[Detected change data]
=======
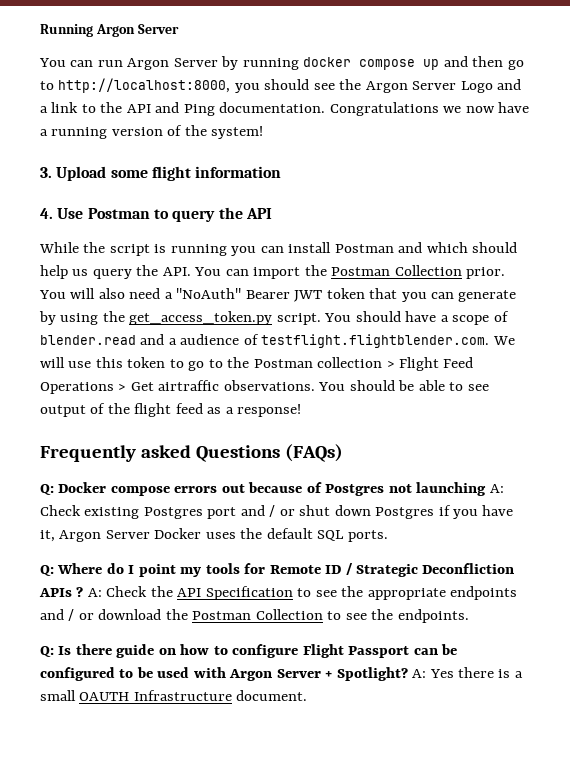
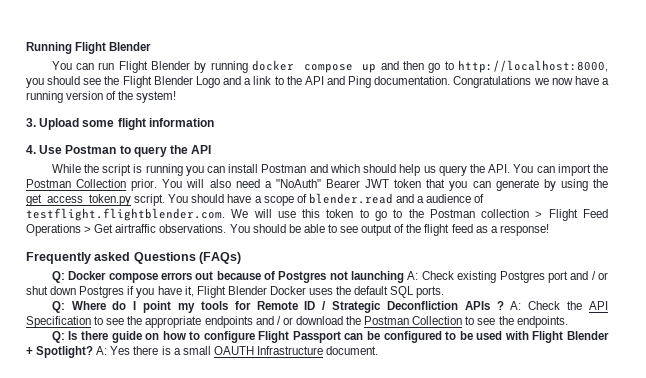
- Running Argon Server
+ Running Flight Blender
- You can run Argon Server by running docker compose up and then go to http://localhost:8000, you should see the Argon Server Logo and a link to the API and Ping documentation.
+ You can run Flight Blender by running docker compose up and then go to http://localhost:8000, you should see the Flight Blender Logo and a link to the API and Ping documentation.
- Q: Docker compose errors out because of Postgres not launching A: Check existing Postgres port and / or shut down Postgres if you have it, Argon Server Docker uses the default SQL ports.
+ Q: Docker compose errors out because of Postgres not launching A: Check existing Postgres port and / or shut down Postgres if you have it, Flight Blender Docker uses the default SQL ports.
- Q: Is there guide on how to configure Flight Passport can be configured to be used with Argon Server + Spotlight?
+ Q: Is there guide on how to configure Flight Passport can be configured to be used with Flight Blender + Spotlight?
=======
[What is required]: Output only the lines from the line that contains "- Q: Is there" through the end of the entries, both included, exactly as they appear.

[Solution to this problem]:
- Q: Is there guide on how to configure Flight Passport can be configured to be used with Argon Server + Spotlight?
+ Q: Is there guide on how to configure Flight Passport can be configured to be used with Flight Blender + Spotlight?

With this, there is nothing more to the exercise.